Re: [PATCH] drm: Don't free jobs in wait_event_interruptible()

From: Koenig, Christian
Date: Thu Sep 26 2019 - 07:17:17 EST


Am 26.09.19 um 11:47 schrieb Steven Price:
> On 26/09/2019 08:07, Koenig, Christian wrote:
>> Am 25.09.19 um 17:14 schrieb Steven Price:
>>> drm_sched_cleanup_jobs() attempts to free finished jobs, however because
>>> it is called as the condition of wait_event_interruptible() it must not
>>> sleep. Unfortunately some free callbacks (notably for Panfrost) do sleep.
>>>
>>> Instead let's rename drm_sched_cleanup_jobs() to
>>> drm_sched_get_cleanup_job() and simply return a job for processing if
>>> there is one.
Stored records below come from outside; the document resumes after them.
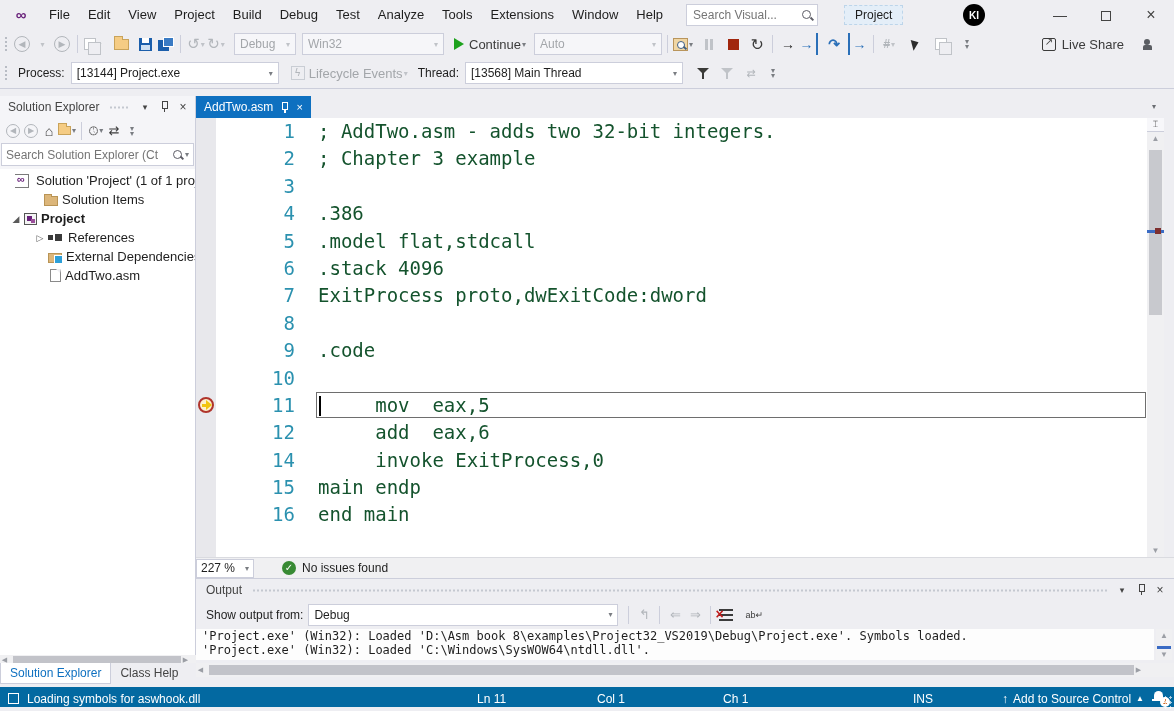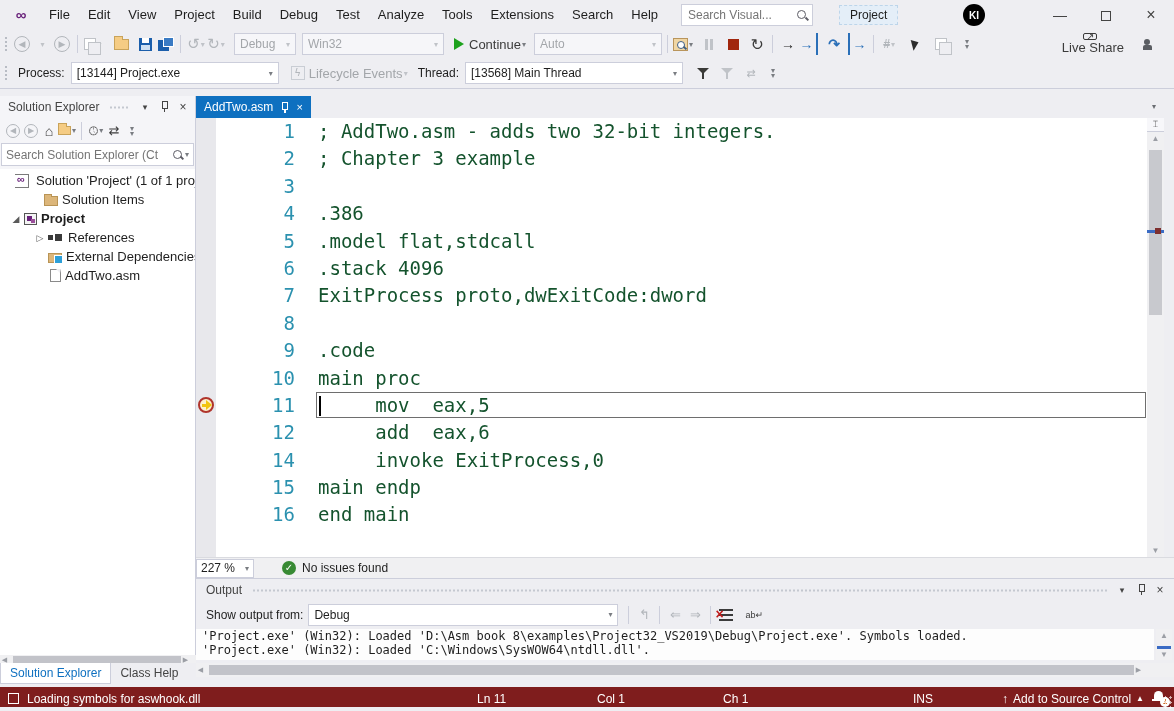--- a/index.html
+++ b/index.html
@@ -187,7 +187,7 @@
     <div class="menu-item">Analyze</div>
     <div class="menu-item">Tools</div>
     <div class="menu-item">Extensions</div>
-    <div class="menu-item">Search</div>
+    <div class="menu-item">Window</div>
     <div class="menu-item">Help</div>
     <div id="qsearch">
       <input placeholder="Search Visual..." style="">

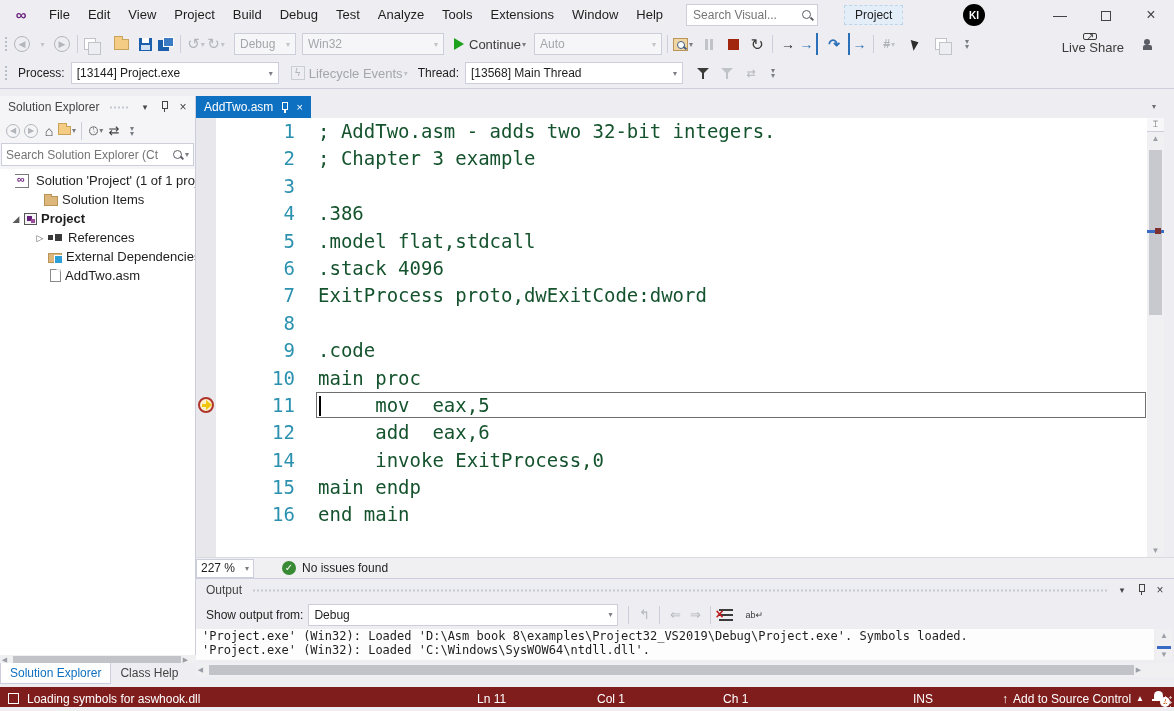--- a/index.html
+++ b/index.html
@@ -279,7 +279,7 @@
     <div class="tbi" style="margin-left:6px;">
         <span class="chev2">▾<br>▾</span>
       </div>
-    <div class="tbi" style="margin-left:auto;flex-direction:column;">
+    <div class="tbi" style="margin-left:auto;">
       <span class="liveshare-ic"></span>
       <span style="margin-left:6px;">Live Share</span>
     </div>

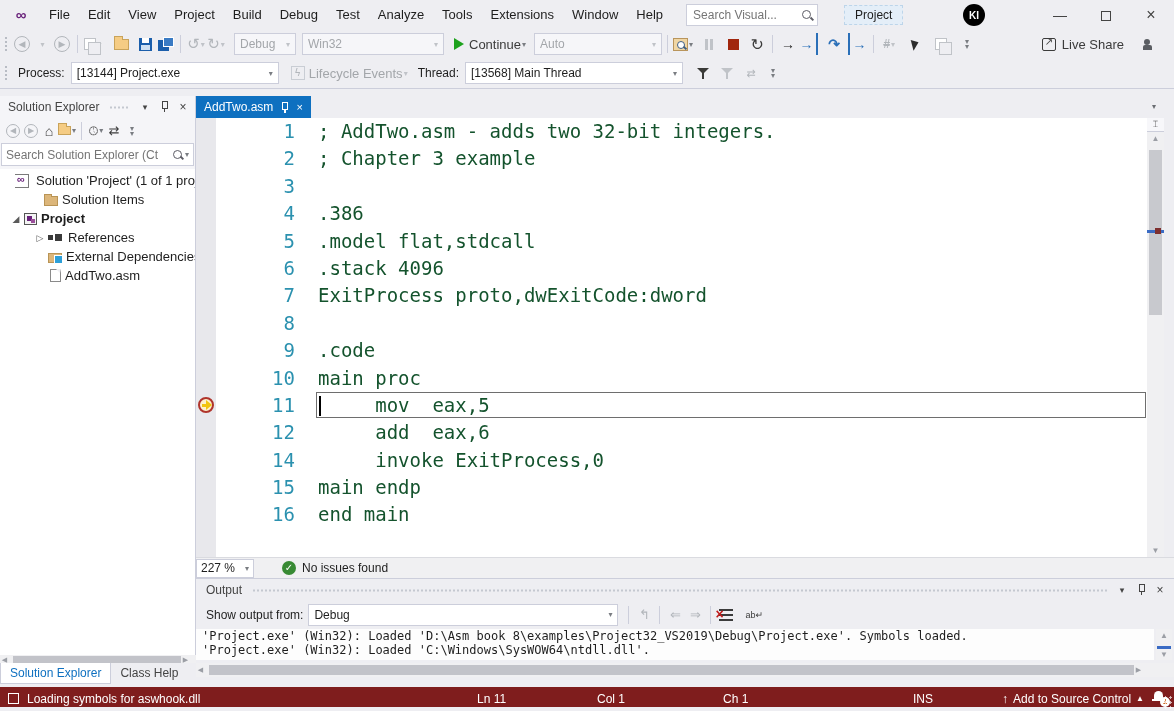--- a/index.html
+++ b/index.html
@@ -447,7 +447,6 @@
         </div>
         <div class="code-row">
           <div class="ln">10</div>
-          <pre class="ct">main proc</pre>
         </div>
         <div class="code-row current">
           <div class="ln">11</div>

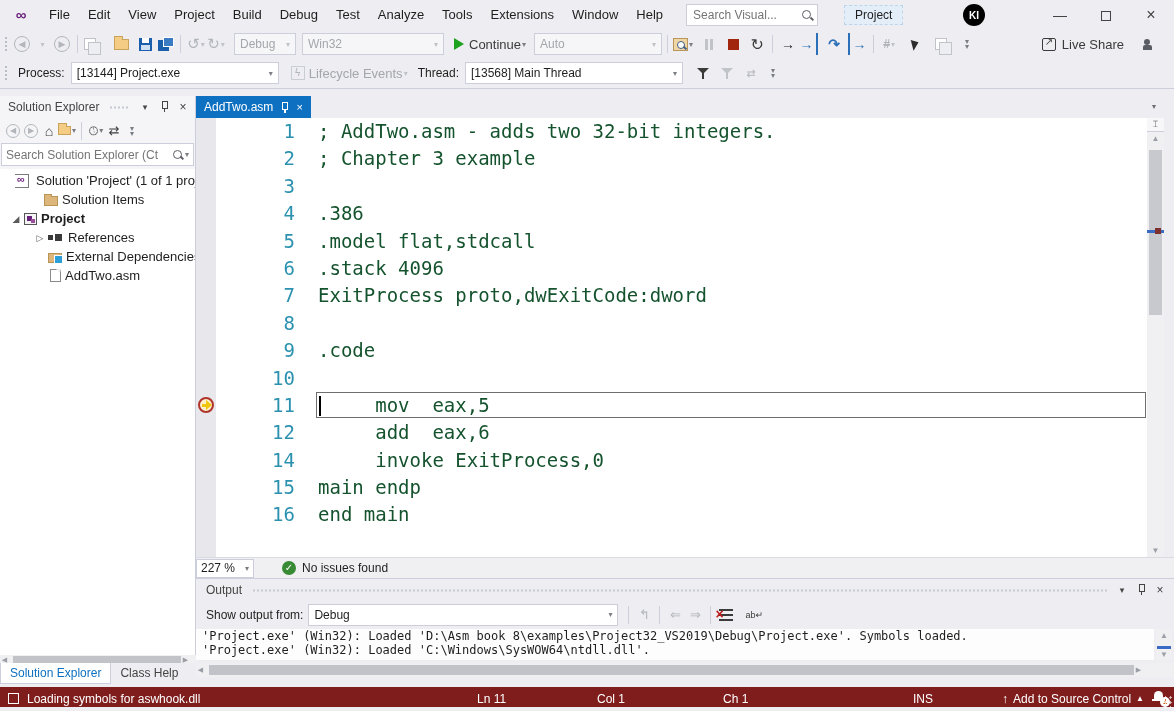--- a/index.html
+++ b/index.html
@@ -160,7 +160,7 @@
   #out-hscroll .thumb { height:10px; background:#c2c3c9; width:925px; margin-left:4px; }
 
   
-  #statusbar { position:absolute; left:0; top:687px; width:1174px; height:20px; background:#7f1d1d; color:#fff; font-size:12px; }
+  #statusbar { position:absolute; left:0; top:687px; width:1174px; height:20px; background:#0369a1; color:#fff; font-size:12px; }
   #statusbar .sq { position:absolute; left:8px; top:6px; width:11px; height:11px; border:1.4px solid #fff; }
   .sb-item { position:absolute; top:4.5px; white-space:nowrap; }
   #sb-right { position:absolute; right:30px; top:4.5px; display:flex; align-items:center; gap:5px; }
The caller can then call the free_job() callback outside
>>> the wait_event_interruptible() where sleeping is possible before
>>> re-checking and returning to sleep if necessary.
>>>
>>> Signed-off-by: Steven Price <steven.price@xxxxxxx>
>>> ---
>>> drivers/gpu/drm/scheduler/sched_main.c | 44 ++++++++++++++------------
>>> 1 file changed, 24 insertions(+), 20 deletions(-)
>>>
>>> diff --git a/drivers/gpu/drm/scheduler/sched_main.c b/drivers/gpu/drm/scheduler/sched_main.c
>>> index 9a0ee74d82dc..0ed4aaa4e6d1 100644
>>> --- a/drivers/gpu/drm/scheduler/sched_main.c
>>> +++ b/drivers/gpu/drm/scheduler/sched_main.c
>>> @@ -622,43 +622,41 @@ static void drm_sched_process_job(struct dma_fence *f, struct dma_fence_cb *cb)
>>> }
>>>
>>> /**
>>> - * drm_sched_cleanup_jobs - destroy finished jobs
>>> + * drm_sched_get_cleanup_job - fetch the next finished job to be destroyed
>>> *
>>> * @sched: scheduler instance
>>> *
>>> - * Remove all finished jobs from the mirror list and destroy them.
>>> + * Returns the next finished job from the mirror list (if there is one)
>>> + * ready for it to be destroyed.
>>> */
>>> -static void drm_sched_cleanup_jobs(struct drm_gpu_scheduler *sched)
>>> +static struct drm_sched_job *
>>> +drm_sched_get_cleanup_job(struct drm_gpu_scheduler *sched)
>>> {
>>> + struct drm_sched_job *job = NULL;
>>> unsigned long flags;
>>>
>>> /* Don't destroy jobs while the timeout worker is running */
>>> if (sched->timeout != MAX_SCHEDULE_TIMEOUT &&
>>> !cancel_delayed_work(&sched->work_tdr))
>>> - return;
>>> -
>>> -
>>> - while (!list_empty(&sched->ring_mirror_list)) {
>>> - struct drm_sched_job *job;
>>> + return NULL;
>>>
>>> - job = list_first_entry(&sched->ring_mirror_list,
>>> + job = list_first_entry_or_null(&sched->ring_mirror_list,
>>> struct drm_sched_job, node);
>> This is probably better done after taking the lock, apart from that
>> looks good to me.
> It wasn't previously protected by the lock - but I don't see any harm so
> I'll post a v2.

Calling list_empty without the lock is harmless, but if you return the
entry with list_first_entry_or_null you rather want the memory barrier.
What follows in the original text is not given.